- [The input]:
=== Section Start ===

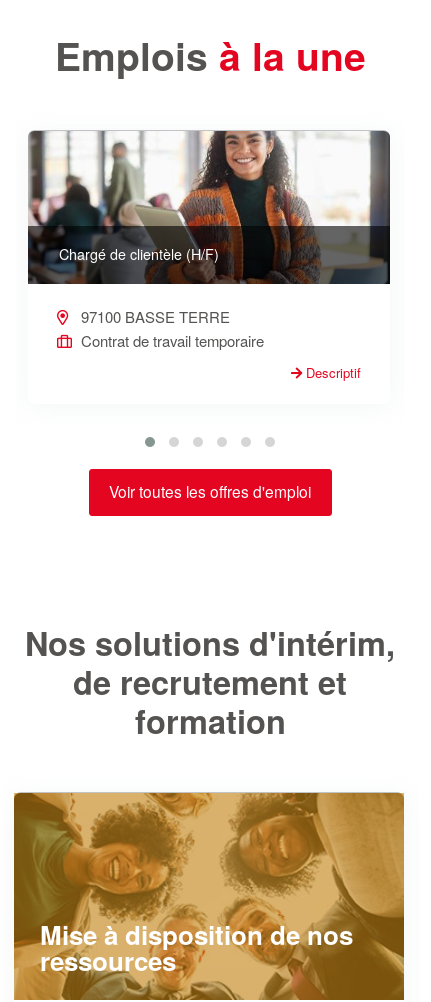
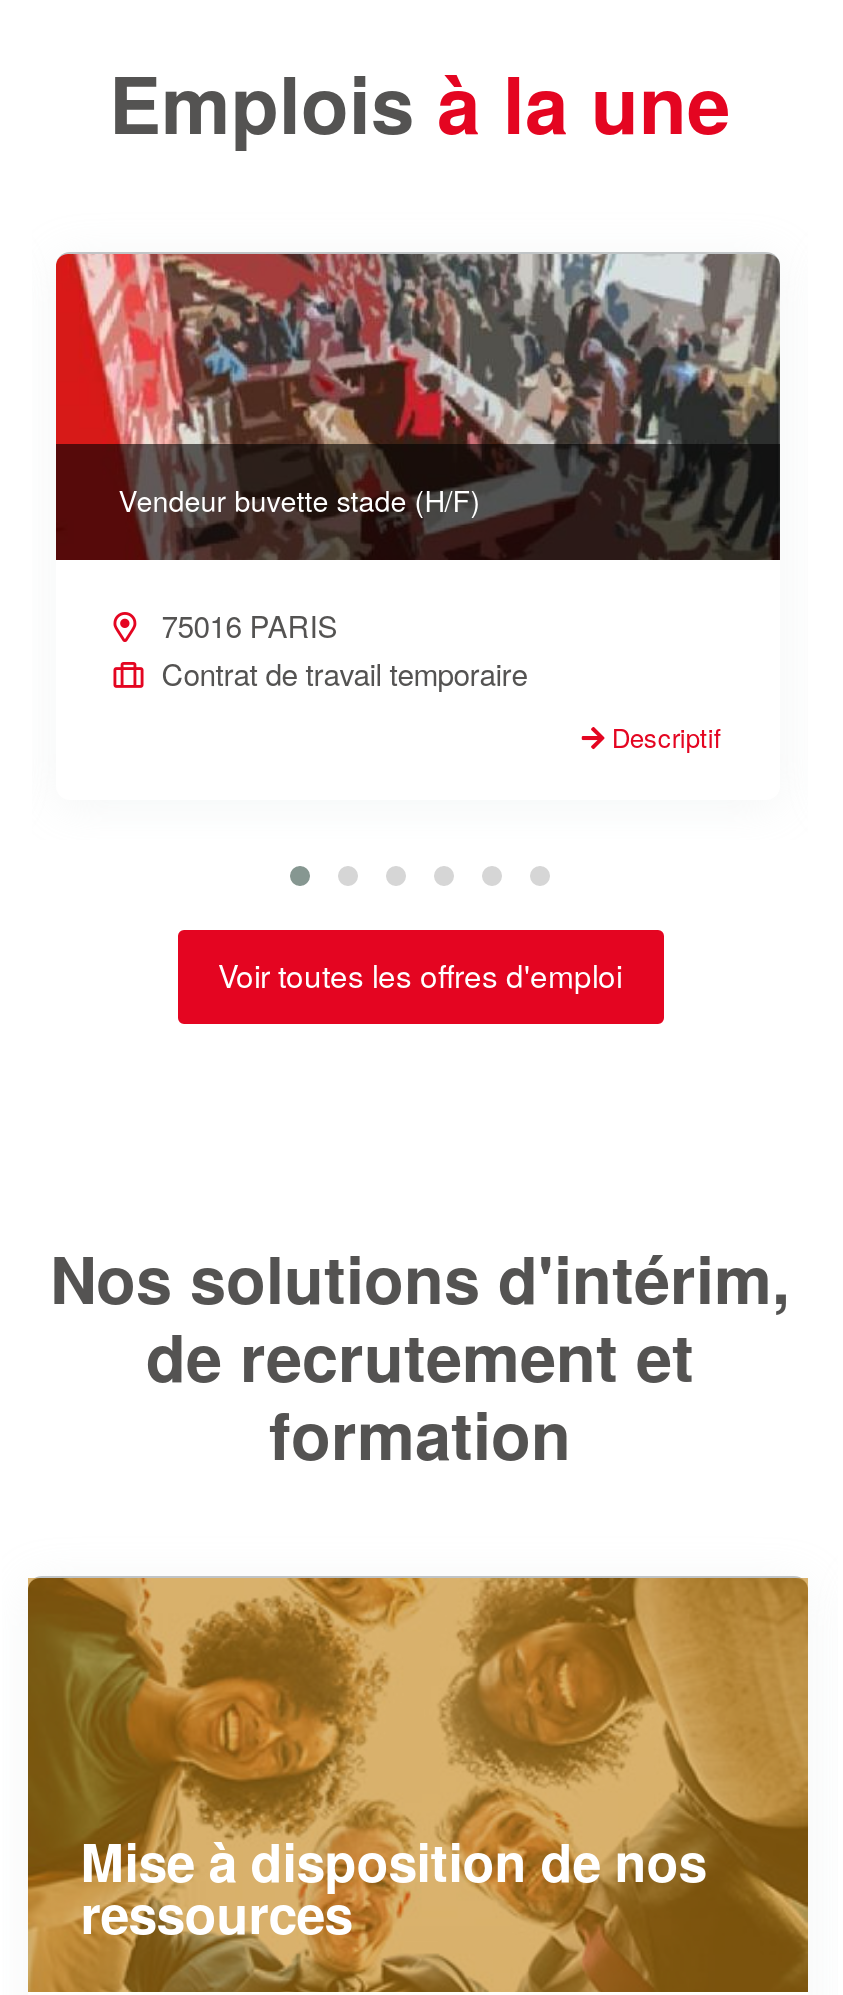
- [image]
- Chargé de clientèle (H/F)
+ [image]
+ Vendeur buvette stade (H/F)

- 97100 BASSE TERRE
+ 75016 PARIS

=== Section End ===

Any picture among the entries must be skipped; copy all else exactly.

- [image]
- Chargé de clientèle (H/F)
+ [image]
+ Vendeur buvette stade (H/F)

- 97100 BASSE TERRE
+ 75016 PARIS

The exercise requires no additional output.